(Records from a dataset)
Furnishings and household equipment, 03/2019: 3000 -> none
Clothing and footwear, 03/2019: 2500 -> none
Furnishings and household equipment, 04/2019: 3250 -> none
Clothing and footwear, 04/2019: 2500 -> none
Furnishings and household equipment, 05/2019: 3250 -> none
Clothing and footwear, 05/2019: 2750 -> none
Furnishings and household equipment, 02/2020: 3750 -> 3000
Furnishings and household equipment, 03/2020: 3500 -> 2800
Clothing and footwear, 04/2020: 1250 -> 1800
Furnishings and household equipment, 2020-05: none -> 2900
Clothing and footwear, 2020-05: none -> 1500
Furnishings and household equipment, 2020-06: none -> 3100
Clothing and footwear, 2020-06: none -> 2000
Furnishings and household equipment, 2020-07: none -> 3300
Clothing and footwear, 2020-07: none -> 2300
---
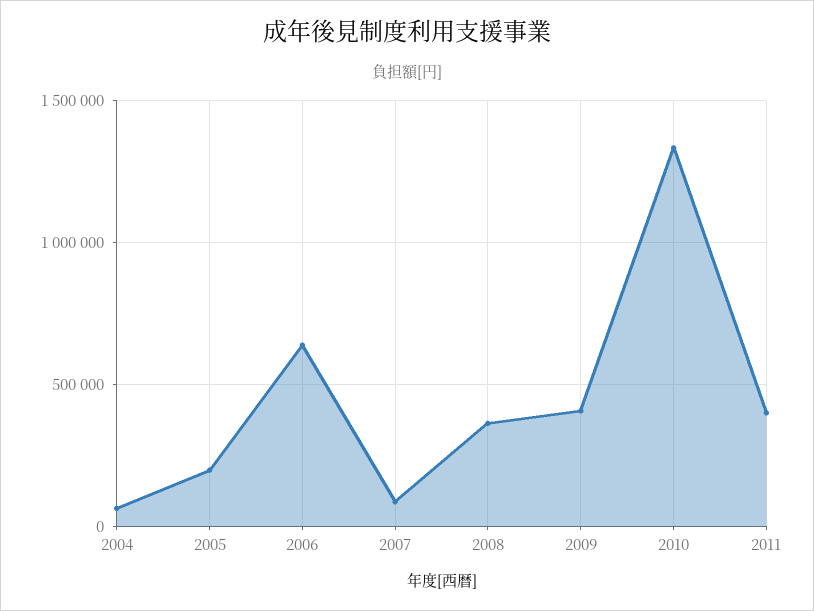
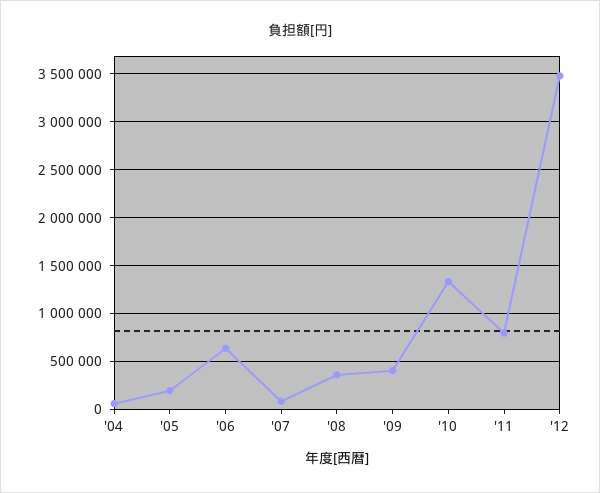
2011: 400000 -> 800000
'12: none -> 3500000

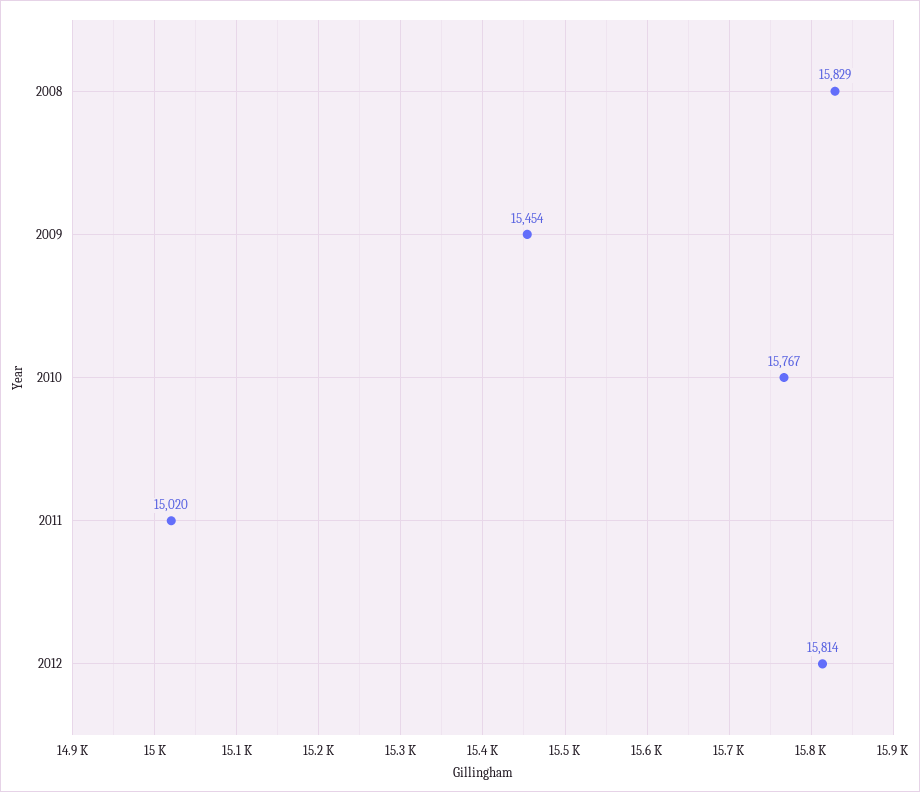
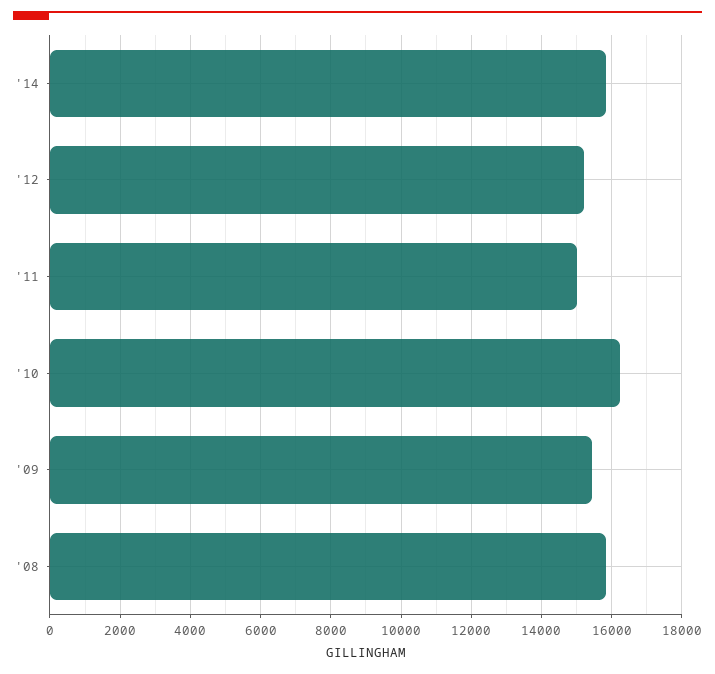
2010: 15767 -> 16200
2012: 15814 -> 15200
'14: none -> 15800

▸ Task prompt
Look back at the entries above. Retype the line with "Furnishings and household equipment, 03/2019: 3000", the line with "Clothing and footwear, 2020-07: none -> 2300", and all lines in between.

▸ Response
Furnishings and household equipment, 03/2019: 3000 -> none
Clothing and footwear, 03/2019: 2500 -> none
Furnishings and household equipment, 04/2019: 3250 -> none
Clothing and footwear, 04/2019: 2500 -> none
Furnishings and household equipment, 05/2019: 3250 -> none
Clothing and footwear, 05/2019: 2750 -> none
Furnishings and household equipment, 02/2020: 3750 -> 3000
Furnishings and household equipment, 03/2020: 3500 -> 2800
Clothing and footwear, 04/2020: 1250 -> 1800
Furnishings and household equipment, 2020-05: none -> 2900
Clothing and footwear, 2020-05: none -> 1500
Furnishings and household equipment, 2020-06: none -> 3100
Clothing and footwear, 2020-06: none -> 2000
Furnishings and household equipment, 2020-07: none -> 3300
Clothing and footwear, 2020-07: none -> 2300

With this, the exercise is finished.